I’ll stop some day, no big deal.
My boyfriend and I love the ritual each morning of sitting down with our cup.
Downsides of coffee AKA Reality Check:
It makes me anxious and sweaty
My heart beats rapidly
Loose stools (not assimilating nutrients from food)
Belly ache on an empty stomach
Inflammation in my intestines
Joint pain primarily in my wrists which felt like it could become arthritis
Severe headaches if I don’t drink a cup each day
This drink became my main focus on getting out of bed - shouldn’t I be driven to life for reasons other than coffee?
It controls my natural cycles
Liver heat and congestion leading to hormone imbalances and fibroid
Underlying irritability and rushing everywhere
PMS symptoms: anger, frustration, irritability, headache
Losing touch with who I am and my own natural rhythms, needs, wants
In October 2020, due to the reality check, I quit coffee. Why? Haha, look at the downsides list above which far outweigh the positives. Bottom line: I was EXHAUSTED. Not like, I’m tired, I didn’t sleep last night.
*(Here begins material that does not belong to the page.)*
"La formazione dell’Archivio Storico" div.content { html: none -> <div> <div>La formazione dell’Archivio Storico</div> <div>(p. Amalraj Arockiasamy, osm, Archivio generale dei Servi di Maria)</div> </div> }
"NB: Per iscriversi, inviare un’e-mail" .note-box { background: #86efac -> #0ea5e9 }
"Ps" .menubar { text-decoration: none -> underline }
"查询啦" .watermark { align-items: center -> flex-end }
I was sleeping 8 -9 hours every night, but deep down, beyond my surface day to day operational levels, I knew I was wiped out.
A person who sleeps as much as I do, eats a healthy diet, exercises every day, drinks herbal teas, gets regular body work, and practices self care, should not have huge bags under her eyes and feel a deep fatigue down to her core. Coffee allowed me to act from a false surface level energy that was draining my adrenals (kidney yin reserves) faster than it could restore.
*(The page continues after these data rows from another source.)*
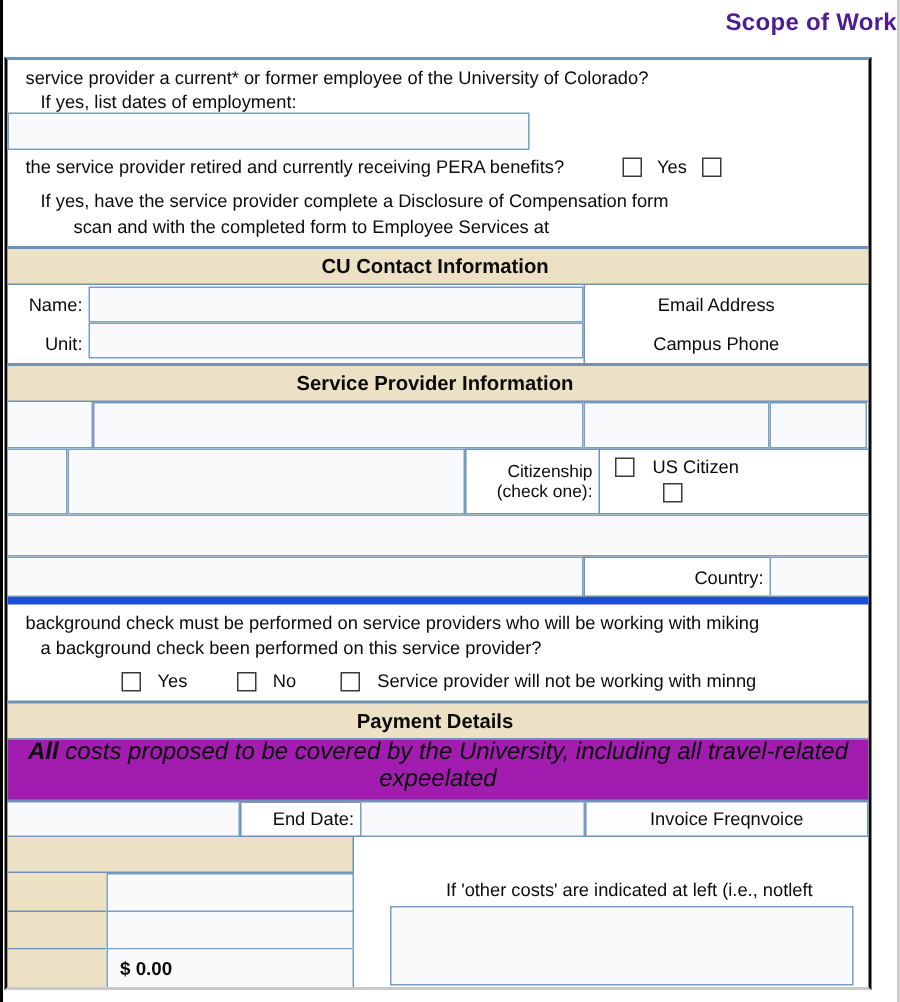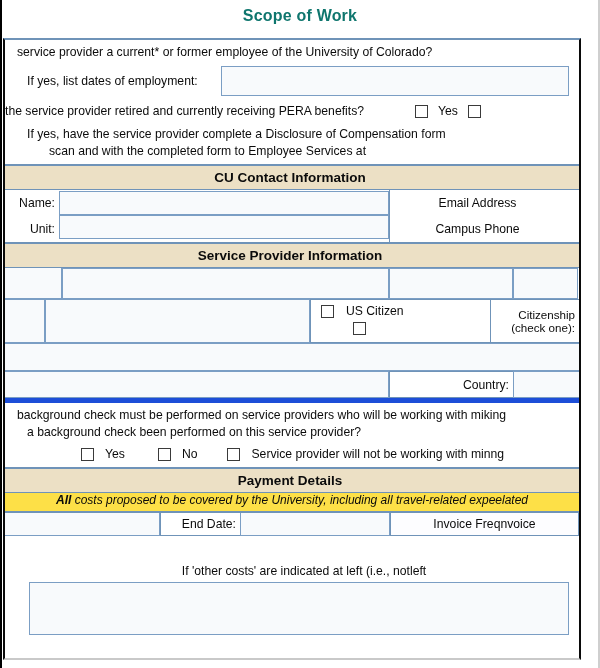"Scope of Work" .doc-title { color: #0f766e -> #4c1d95; text-align: center -> right }
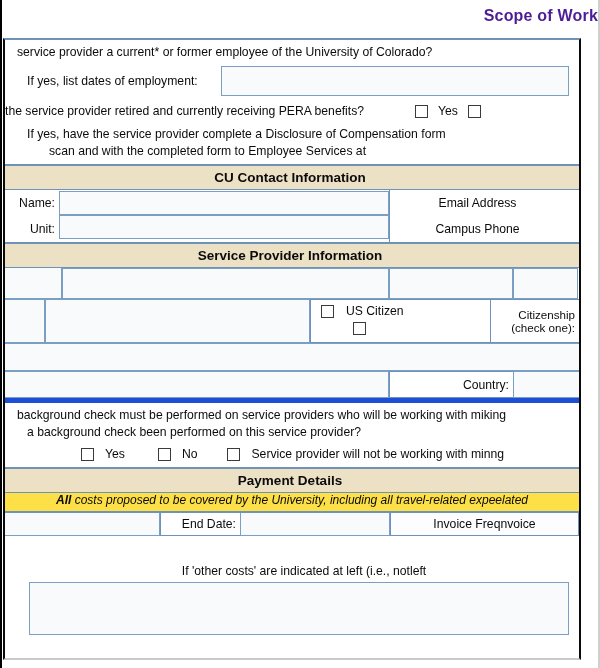"If yes, list dates of" div.row { align-items: center -> none; flex-direction: none -> column }
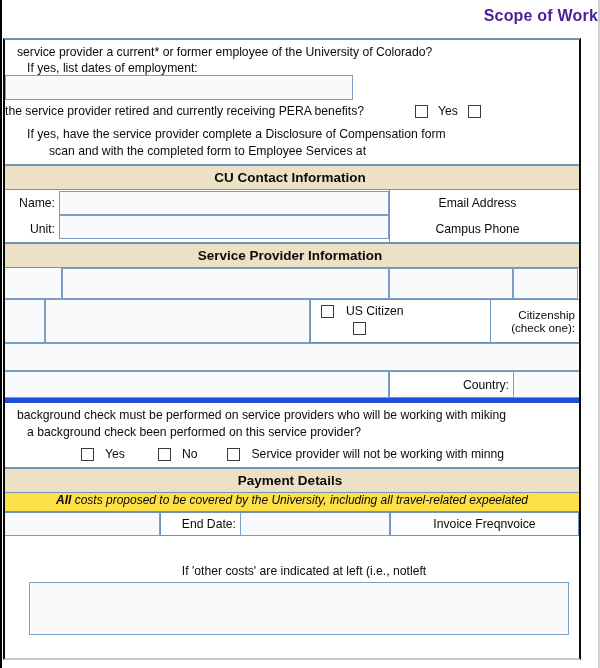"the service provider retired and" div.lbl { padding-left: none -> 12px }
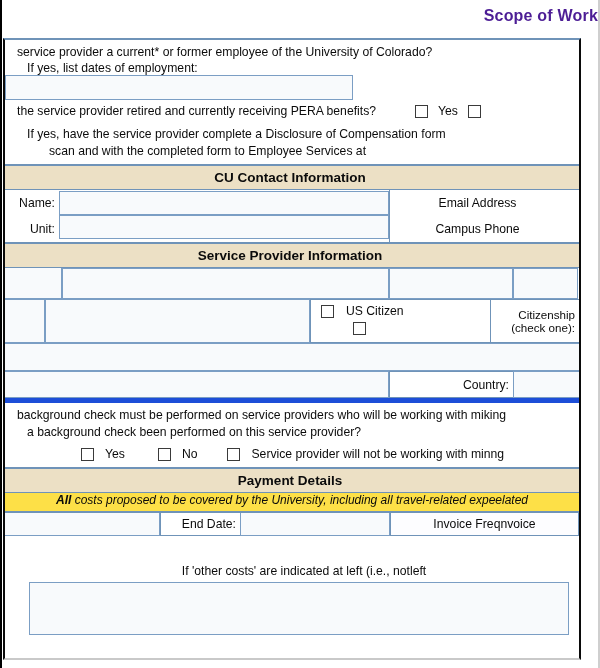"US Citizen" div { order: before "Citizenship" -> after "Citizenship" }
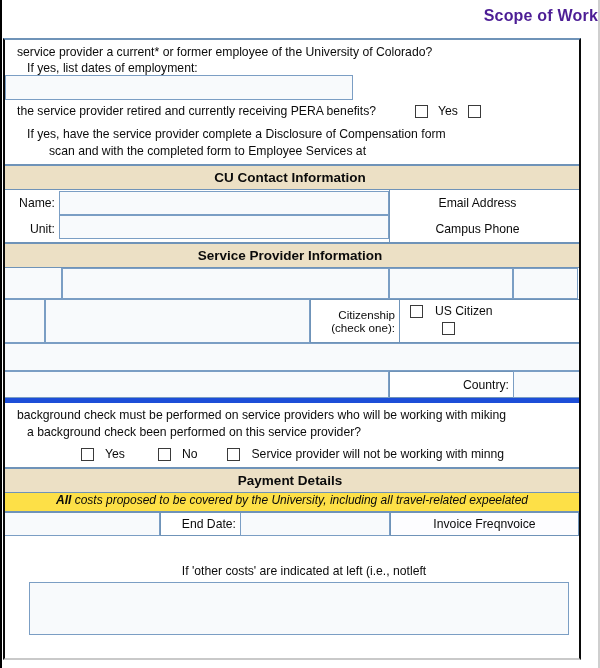"All costs proposed to be" .band-note { background: #fde047 -> #a21caf; font-size: 12px -> 16px }
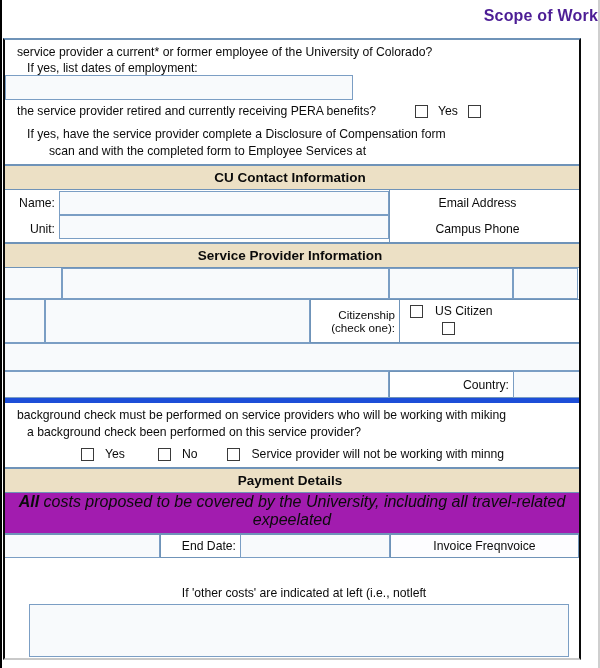"$ 0.00" div { html: none -> <div> <div></div> <div> <div></div> <div> <div></div> </div> </div> <div> <div></div> <div> <div></div> </div> </div> <div> <div></div> <div> <div>$ 0.00</div> </div> </div> </div> }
In TCM, the kidneys (our essence and reserves) hold the life supply of energy (jing) and the bladder is like a pilot light that ignites that energy to accomplish various activities. The Eastern traditions of medicine say each person is born with the amount of jing they have for their entire life, so best not to burn the candle at both ends. It is very difficult to restore jing and many believe it is not possible to rebuild it at all.
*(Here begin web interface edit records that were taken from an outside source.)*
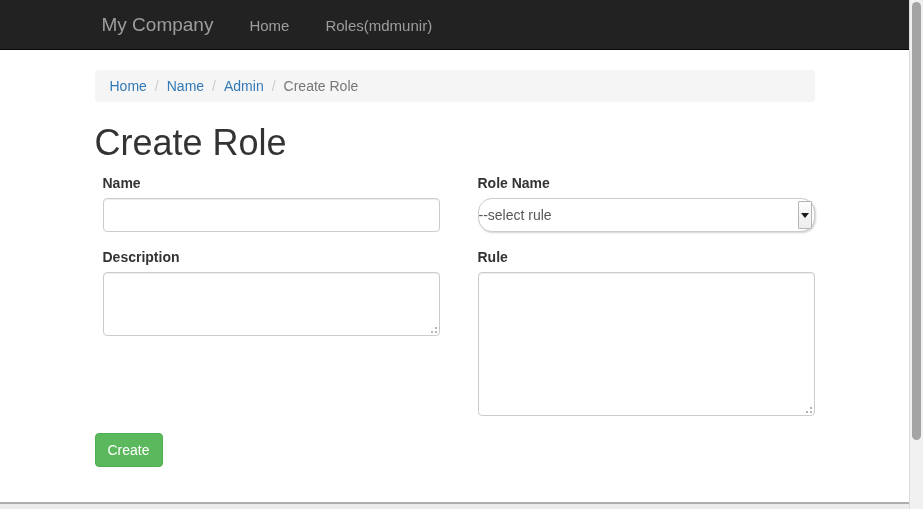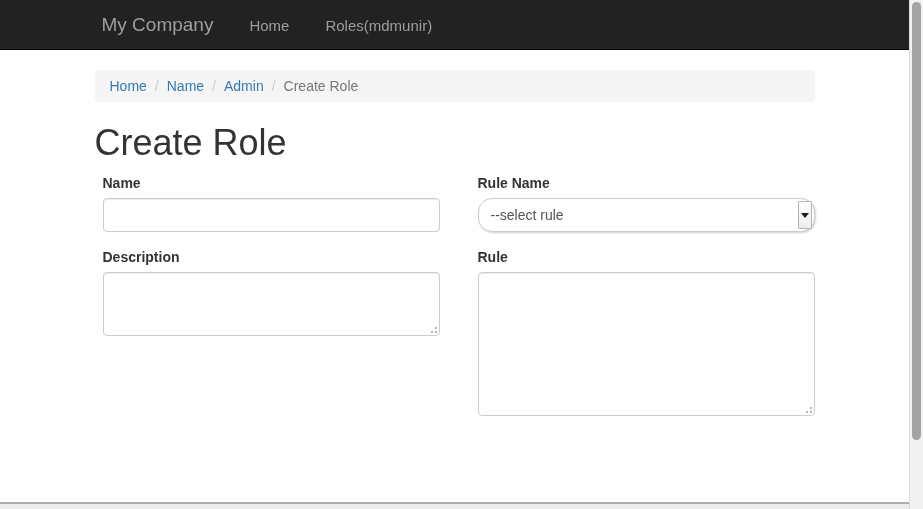"Rule Name" label.control-label { text: Rule -> Role }
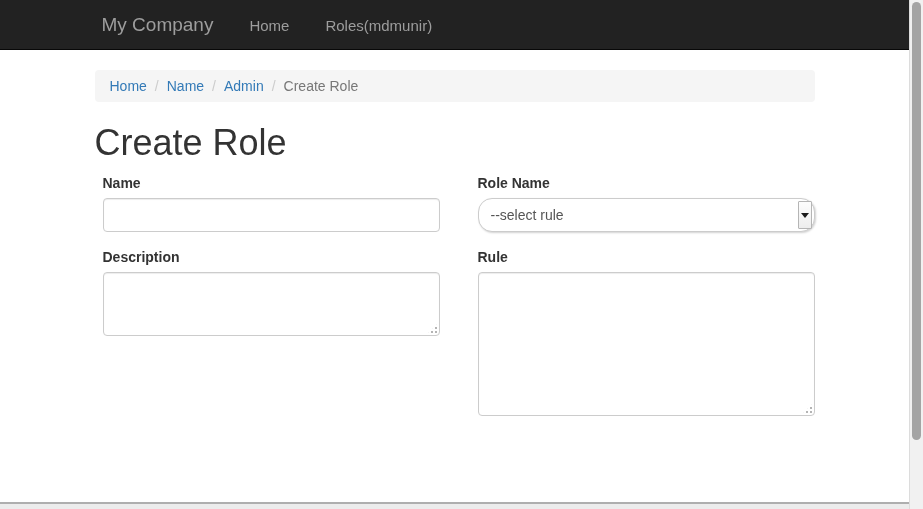"--select rule" .select-box { padding: 6px 12px -> 6px 0 }
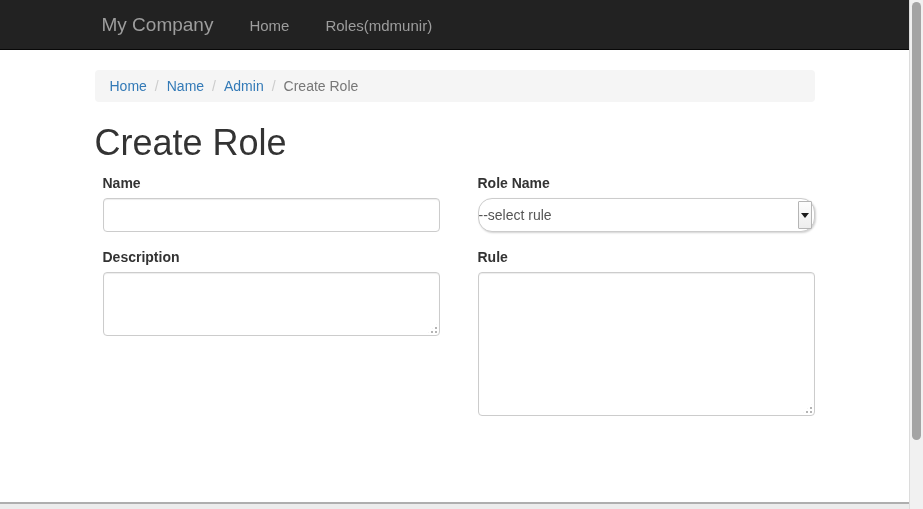"Create" button.btn-success { html: none -> <button>Create</button> }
I believe we can restore jing, and I also understand where the other view is coming from because we are not getting younger, these bodies are impermanent. I am now (and always) on a healing path with my own body by taking a break from treating others for the winter months. This retreat is revealing many treasures which I plan to share some day.
My morning brew is dandelion root tea and Chinese herbs to assist my body in removing excess damp heat, improve blood circulation and detox the liver. I refuse to let coffee hold power over me. For the first month I pretended it didn’t exist by taking it out of my house. For the next month I released that rigidity and have come to a neutral place with coffee. Sometimes I take a sip of my boyfriends (he is now only drinking decaf). But, I don’t feel the seduction anymore. I let my body guide me toward the light of healing and she is clear and convicted. My mind still has its moments of trickery like, “It’s Christmas, you deserve one cup of decaf!” I did imbibe that morning, but it wasn’t the same. I did not feel the power over me anymore. It was a choice. It was delicious and I haven’t had a cup since.